Cultura e educação são antídoto para o crime organizado
A mídia volta e meia nos traz essa realidade extremamente contraditória, misturada a mistério e desconhecido.
Luiz Gonzaga Neto
O glamour na vida de Anna Sorokin em Nova York terminou abruptamente em 2019, quando foi condenada a três anos atrás das grades. Mas a história da “falsa herdeira” que deu desfalques milionários não acabaria aí. É contraditória, como se o mal fosse transformado em bem, pela mão de Deus e pelo interesse do mercado. A Netflix se interessou pela história da golpista e pagou US$ 320 mil (R$ 1,8 milhão) pelos direitos para contá-la. ?Depois, a moça Sorokin ganhou liberdade condicional. ?Recentemente, em entrevista à BBC, lhe perguntaram se o crime compensa.? “De de certa forma, sim”, respondeu como quem descobre uma nova força da natureza, uma verdade que existia escondida nas matas e nas cidades. Ela desviou 270 mil dólares e o novo contrato proporcionaria retorno de US$ 300 mil.

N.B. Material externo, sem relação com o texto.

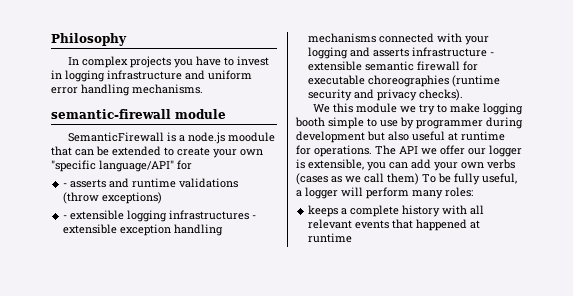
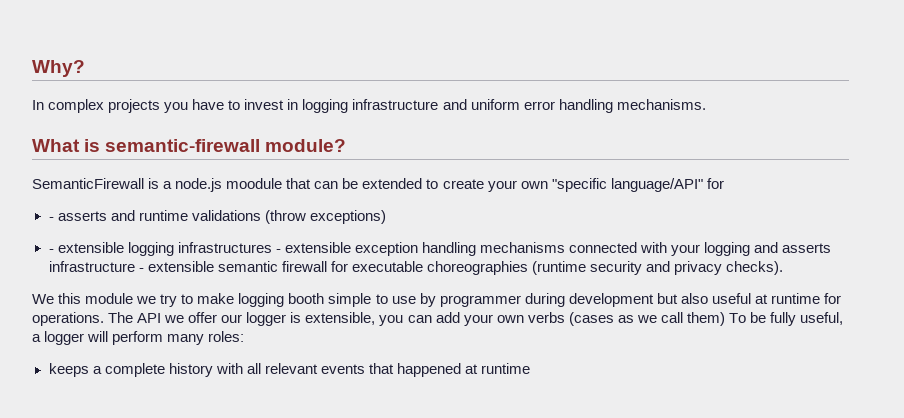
[51,33,127,46] Philosophy -> [32,60,85,77] Why?
[51,109,226,119] semantic-firewall module -> [32,139,347,152] What is semantic-firewall module?

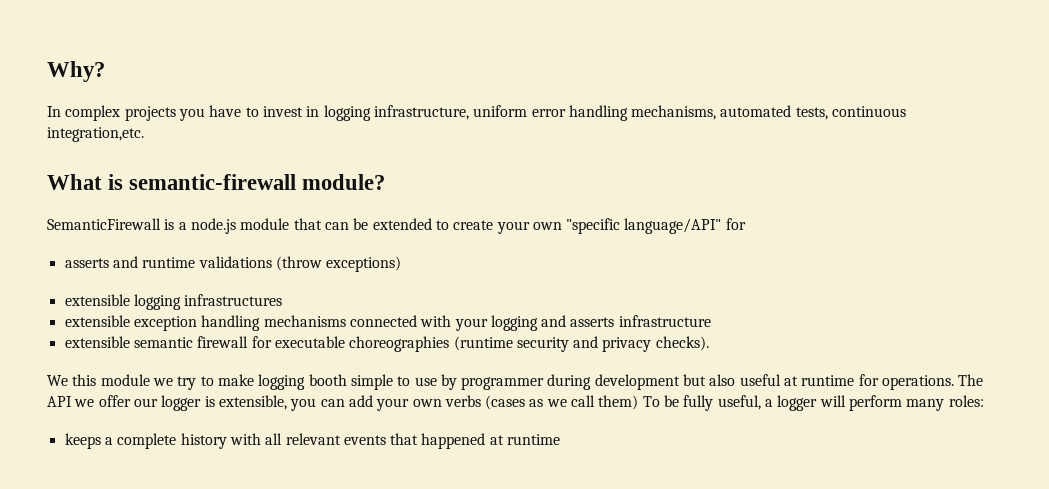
[352,99,467,110] infrastructure and -> [373,105,469,120] infrastructure,
[616,99,706,110] mechanisms. -> [631,105,907,120] [47,127,144,142] mechanisms, automated tests, continuous integration,etc.
[226,178,283,189] moodule -> [240,218,290,230] module
[48,217,54,221] - -> (746, 224) none
[48,249,54,253] - -> (402, 264) none
[275,249,281,253] - -> (283, 300) //
[138,268,144,272] - -> (711, 321) //

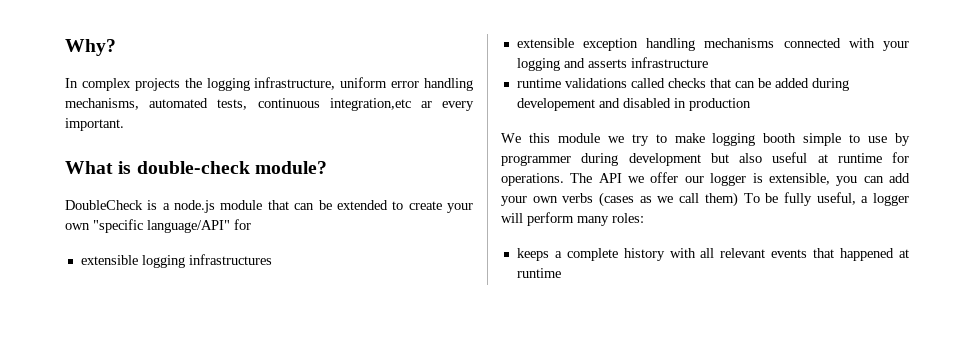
[178,105,320,121] you have to invest in -> [184,78,202,88] the
[47,127,144,142] integration,etc. -> [329,98,475,111] [65,118,124,131] integration,etc ar every important.
[129,174,297,190] semantic-firewall -> [136,161,250,174] double-check
[47,218,161,230] SemanticFirewall -> [65,200,143,210] DoubleCheck
[64,256,402,272] // asserts and runtime validations (throw exceptions) -> (251, 224) none
[64,336,709,352] extensible semantic firewall for executable choreographies (runtime security and privacy checks). -> [516,78,849,91] [516,98,751,111] runtime validations called checks that can be added during developement and disabled in production

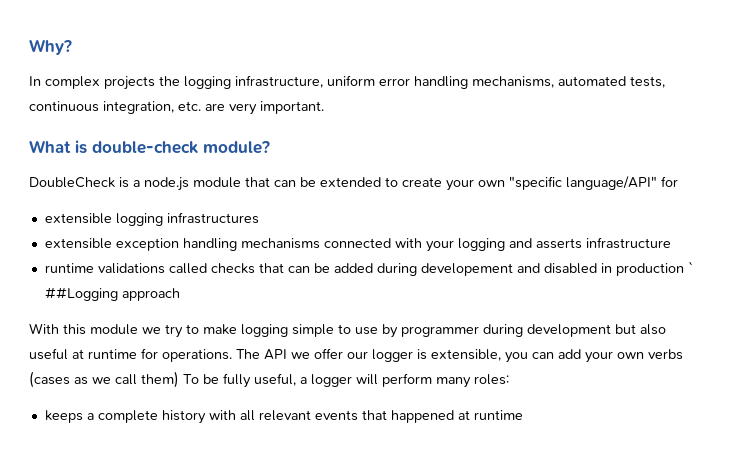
[329,98,475,111] integration,etc ar every -> [103,101,257,115] integration, etc. are very
[501,133,521,143] // We -> [687,261,693,273] [44,287,180,301] [29,323,59,334] ` ##Logging approach // With
[763,133,797,143] booth -> (288, 330) none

A mídia volta e meia nos traz essa realidade extremamente contraditória, misturada a mistério e desconhecido. Se o crime “não compensa”, do ponto de vista da ética e do humanismo, por que o crime organizado busca o “bem” como forma de autenticação e formação de governo paralelo, nas periferias do mundo, mas também entre quem apenas parece autoridade? Essa pergunta é feita por acadêmicos e jornalistas policiais, gente que se debruça para entender o funcionamento dessa “alta gerência” das quebradas do mundaréu, como o dramaturgo Plínio Marcos descrevia a marginália em suas peças de teatro.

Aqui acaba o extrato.